And if you're not having normal happiness, you should take a drug.
Well, that concept that serotonin metabolism is the root cause of depression is really
a destructive one.
We have drugs that change serotonin metabolism,
but we don't know if that's why antidepressants work
on major depression, and they don't certainly
don't work on everybody with major depression.
I forget what the number needed to treat is.
I think it's around one out of four people
have significant improvement.
But the people without major depression don't get better.
And the vast majority of these drugs are used for people without major depression.
So what's happened is that the feelings of life satisfaction of happiness and not sadness
have been medicalized. The normal range of feelings have been medicalized.
And that's not to say that they shouldn't be attended to.
But the evidence shows that attending to them by giving somebody a medicine doesn't help
except that they feel like somebody cares about them and believes that they're suffering.
But there are problems in living that give rise to much of this symptomatology of less than major depression and let's
call it what it is and figure out a way to help people in visual therapy, group therapy,
maybe lifestyle modification would work, we got to try that.

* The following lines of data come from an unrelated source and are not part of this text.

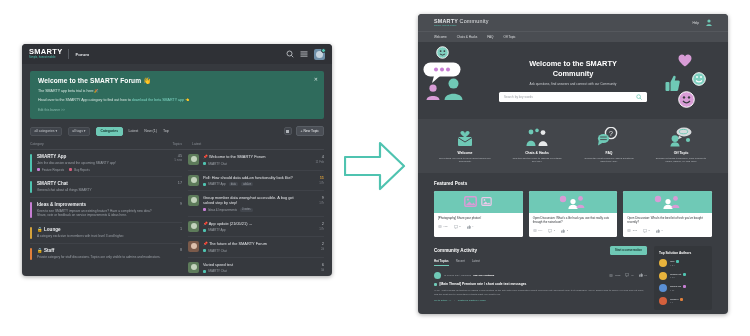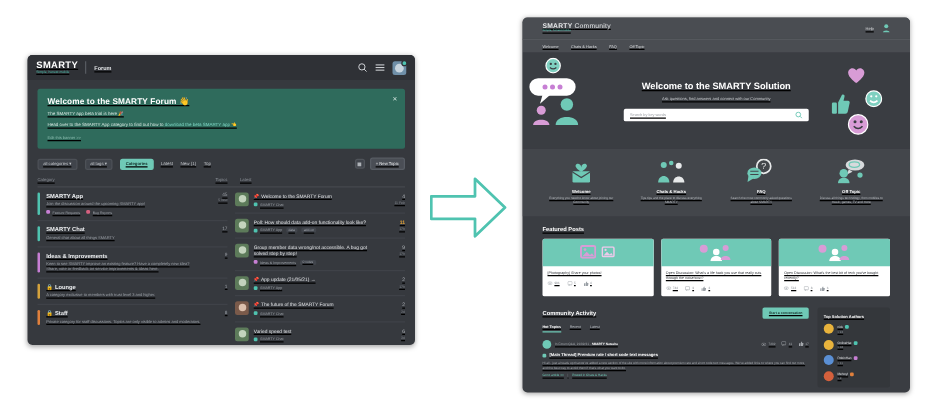--- a/index.html
+++ b/index.html
@@ -18,7 +18,6 @@
     border-radius: 4px;
     overflow: hidden;
     box-shadow: 0 1px 4px rgba(0,0,0,.35);
-    text-decoration: underline;
   }
   .panel-left  { left: 22px;  top: 44px; width: 310px; height: 232px; }
   .panel-right { left: 418px; top: 14px; width: 310px; height: 300px; background:#3a3d42; }

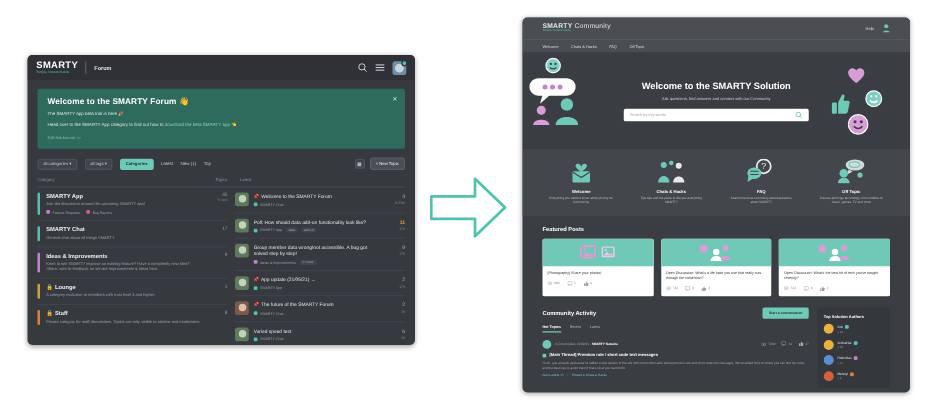--- a/index.html
+++ b/index.html
@@ -539,7 +539,7 @@
         <path d="M5 10 Q8.5 13.6 12 10" stroke="#3a3d42" stroke-width="1.3" fill="none"></path>
       </svg>
 
-      <h1>Welcome to the SMARTY Solution</h1>
+      <h1>Welcome to the SMARTY Community</h1>
       <p>Ask questions, find answers and connect with our Community</p>
       <div class="r-search">
         <span>Search by key words</span>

But let's call it what it is instead of saying, oh, you're in this vast basket of people who are depressed, so
we'll give you an antidepressant, even though the evidence shows that people who are suffering
from your level of depression don't get better.
And that's a consequence of not focusing on preventative medicine, the lifestyle changes,
all that kind of stuff.
Well, yes, but it's really a consequence of the drug companies creating the impression
that if you're sad, take a pill.
If you're a non-major depression, how do you overcome depression?
Well, you have to talk about what the problem is.
So talk therapy, lifestyle changes.
Well, no, I'm not jumping to that.
I'm saying that you ought to A, the way you feel must be respected.
Yeah, acknowledge that you're suffering.
Acknowledge that you're suffering and deal with healthcare providers who acknowledge that
you're suffering.
So let's take that first step.
And then-
Big first step.
Also.
Big first step.
Yeah.
Family docs are pretty good at that.
That's kind of the arena that caused me to go into family medicine, the subjective experience
of the patient.
Okay.
So you're a person who is not getting the enjoyment out of their life that they feel they ought to be patient. Okay, so you're a person who is not getting the enjoyment out of their
life that they feel they ought to be getting. Now, let's figure out why. And whether that
means some time with a social worker, some time with a psychiatrist, some time with a
psychiatric nurse, I'm not sure how you'd best do that most effectively and efficiently,
but that's what you need to do. And it may be that there's a marital problem and there's something going on.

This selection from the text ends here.